Natürlich gab es in der neutestamentlichen Gemeinde regelmäßige, auch tägliche Treffen, Versammlungen, Zusammenkünfte, oder wie wir es nennen wollen. Wie es da so etwa zuging, können wir bei Paulus nachlesen:

„Wie ist es denn, Geschwister, wenn ihr zusammenkommt? Jeder hat ein Lied, hat eine Lehre, hat eine Entdeckung, hat eine Gebetssprache, hat eine Deutung. Alles soll geschehen, um aufzubauen! Wenn jemand in einer Gebetssprache spricht, auch zwei oder höchstens drei, dann der Reihe nach, und jemand soll übersetzen. Wenn aber kein Übersetzer da ist, soll er in der Gemeinde schweigen. Für sich selbst soll er aber sprechen und für Gott. Propheten sollen zwei oder drei sprechen, die anderen sollen beurteilen. Wenn einem anderen, der dasitzt, etwas offenbart wird, soll der erste schweigen. Ihr könnt doch – je einer – alle prophetisch sprechen, damit alle lernen und alle ermutigt werden.” (1.Korinther 14,26-31).

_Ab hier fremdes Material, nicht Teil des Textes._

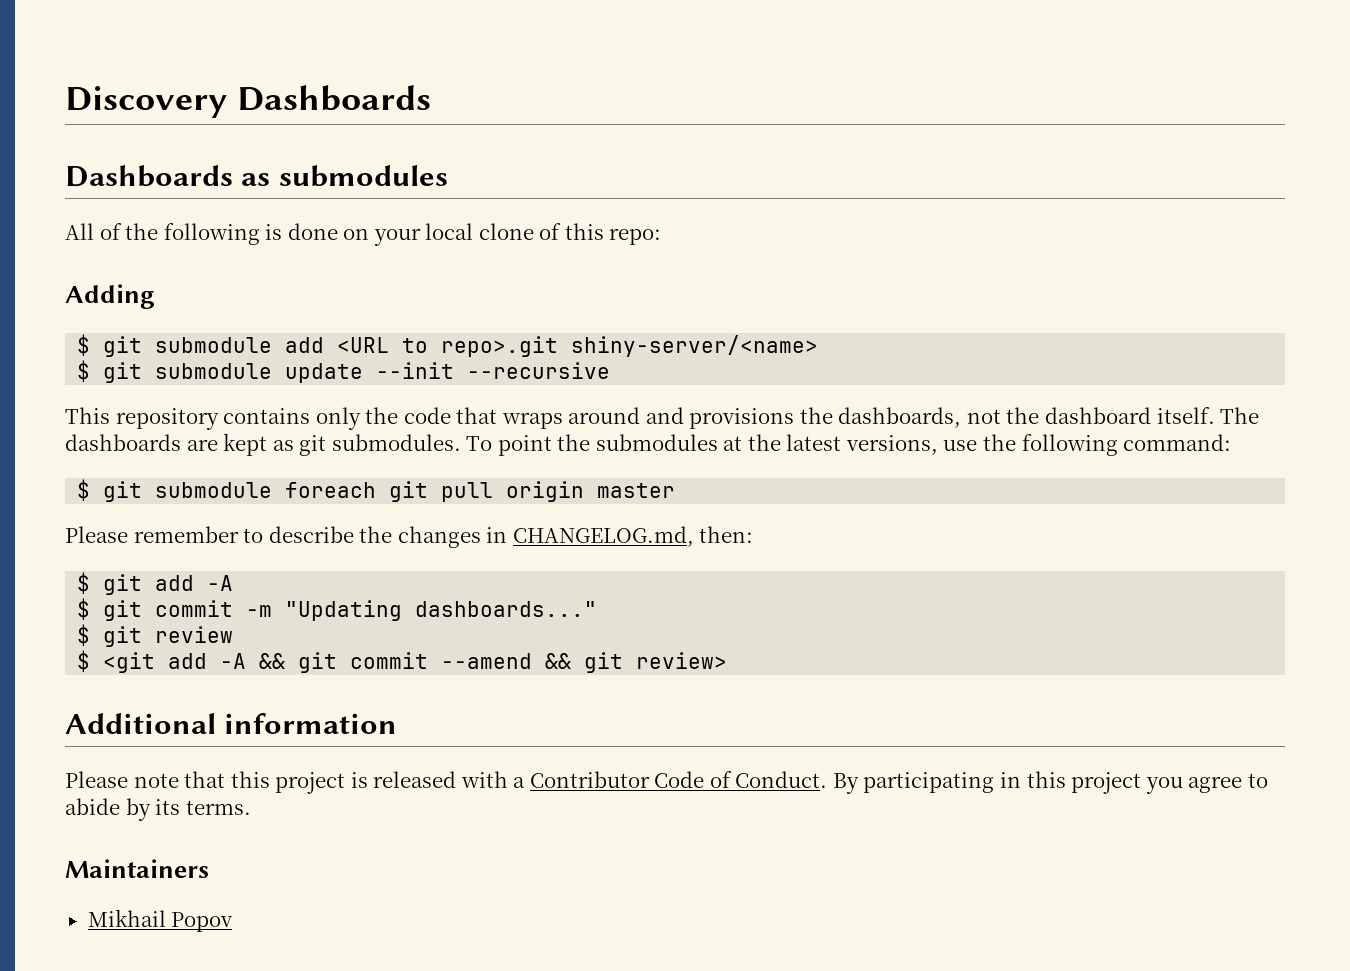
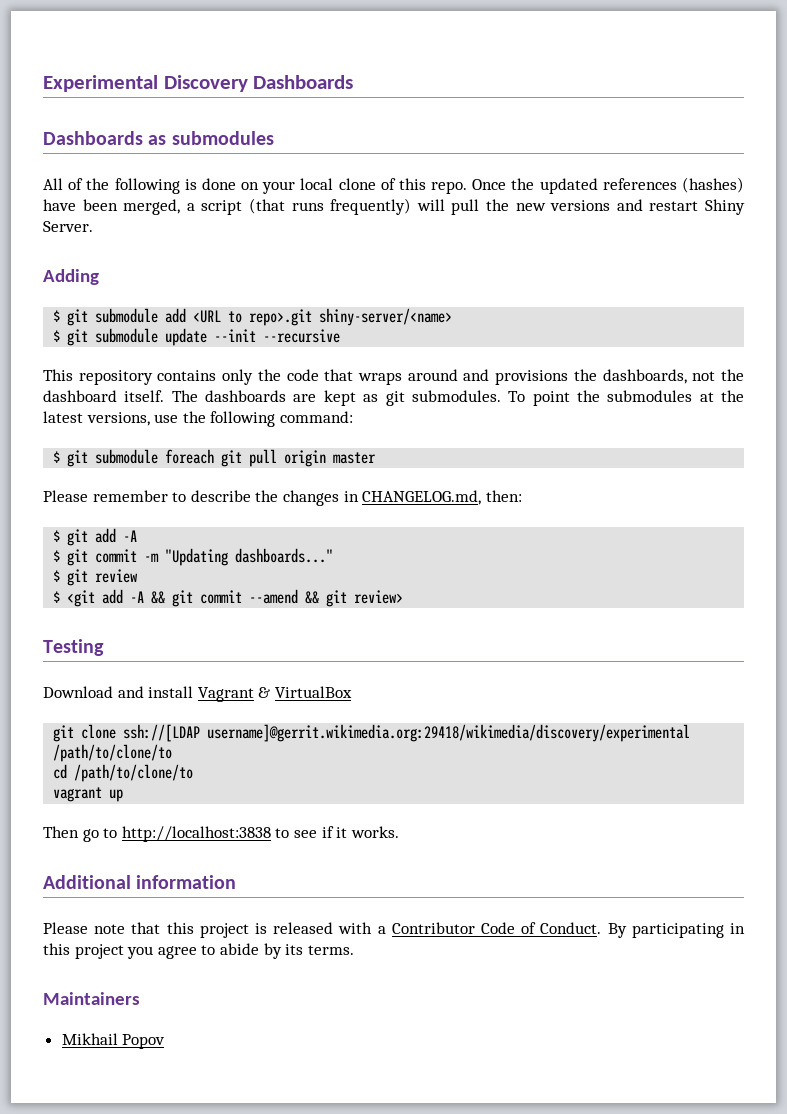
(65, 102) none -> [43,75,158,92] Experimental
[609,228,662,245] repo: -> [431,177,744,194] [43,198,746,215] [43,221,93,232] repo. Once the updated references (hashes) have been merged, a script (that runs frequently) will pull the new versions and restart Shiny Server.
(728, 660) none -> [43,639,104,656] [43,686,352,702] [53,724,691,742] [53,744,173,762] [53,764,194,782] [53,787,124,802] [43,826,399,842] // Testing // Download and install Vagrant & VirtualBox // git clone ssh://[LDAP username]@gerrit.wikimedia.org:29418/wikimedia/discovery/experimental /path/to/clone/to // cd /path/to/clone/to // vagrant up // Then go to http://localhost:3838 to see if it works.

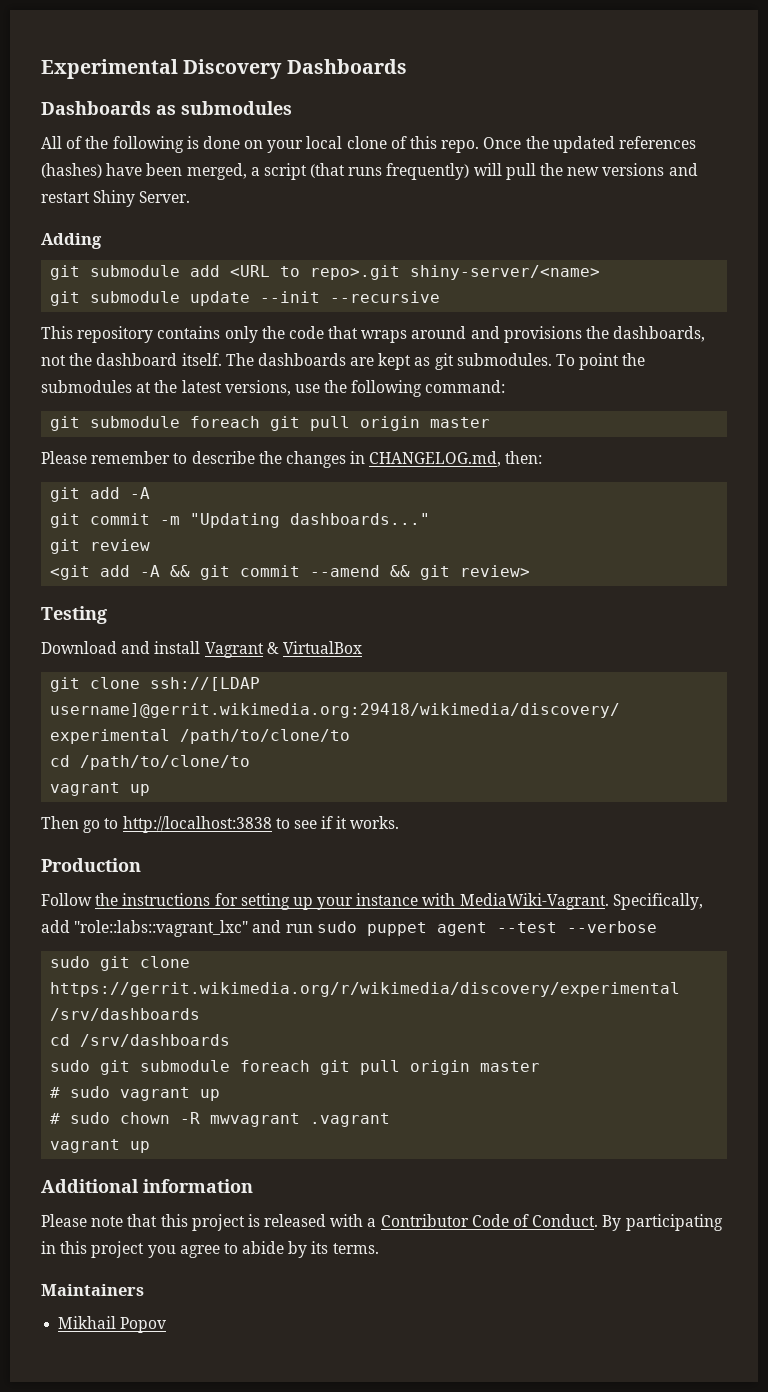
[53,310,61,322] $ -> (102, 241) none
[53,330,61,342] $ -> (601, 272) none
[53,451,61,463] $ -> (506, 386) none
[53,530,61,542] $ -> (543, 457) none
[53,550,61,562] $ -> (151, 493) none
[53,570,61,582] $ -> (431, 519) none
[53,591,61,603] $ -> (151, 545) none
(399, 832) none -> [41,858,141,872] [41,893,703,910] [41,920,657,937] [50,956,191,971] [50,982,681,997] [50,1008,201,1021] [50,1034,231,1047] [50,1060,541,1075] [50,1086,221,1101] [50,1112,391,1127] [50,1139,151,1153] // Production // Follow the instructions for setting up your instance with MediaWiki-Vagrant. Specifically, add "role::labs::vagrant_lxc" and run sudo puppet agent --test --verbose // sudo git clone https://gerrit.wikimedia.org/r/wikimedia/discovery/experimental /srv/dashboards // cd /srv/dashboards // sudo git submodule foreach git pull origin master // # sudo vagrant up // # sudo chown -R mwvagrant .vagrant // vagrant up

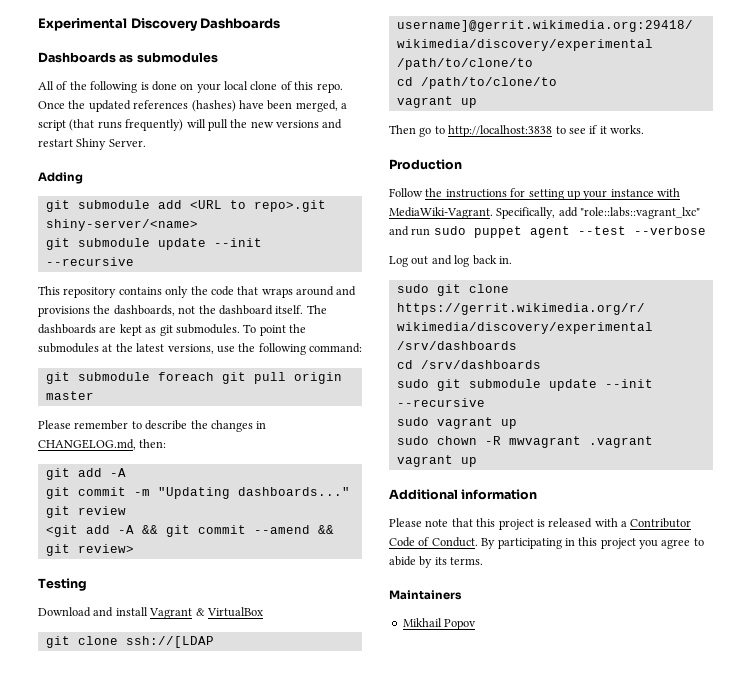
(657, 927) none -> [389,255,512,267] // Log out and log back in.
[240,1060,541,1075] [50,1087,61,1098] foreach git pull origin master // # -> [548,379,653,391] [396,398,485,407] update --init --recursive //
[50,1113,61,1124] # -> (517, 424) none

Es würde mich sehr wundern, wenn jemand in dieser Beschreibung den ihm bekannten „Gottesdienst“ in irgendeiner Weise wiederfinden würde. Auf jeden Fall ist zur Zeit des Neuen Testaments niemand auf den Gedanken gekommen, die Treffen der Christen als „Gottesdienst“ zu bezeichnen.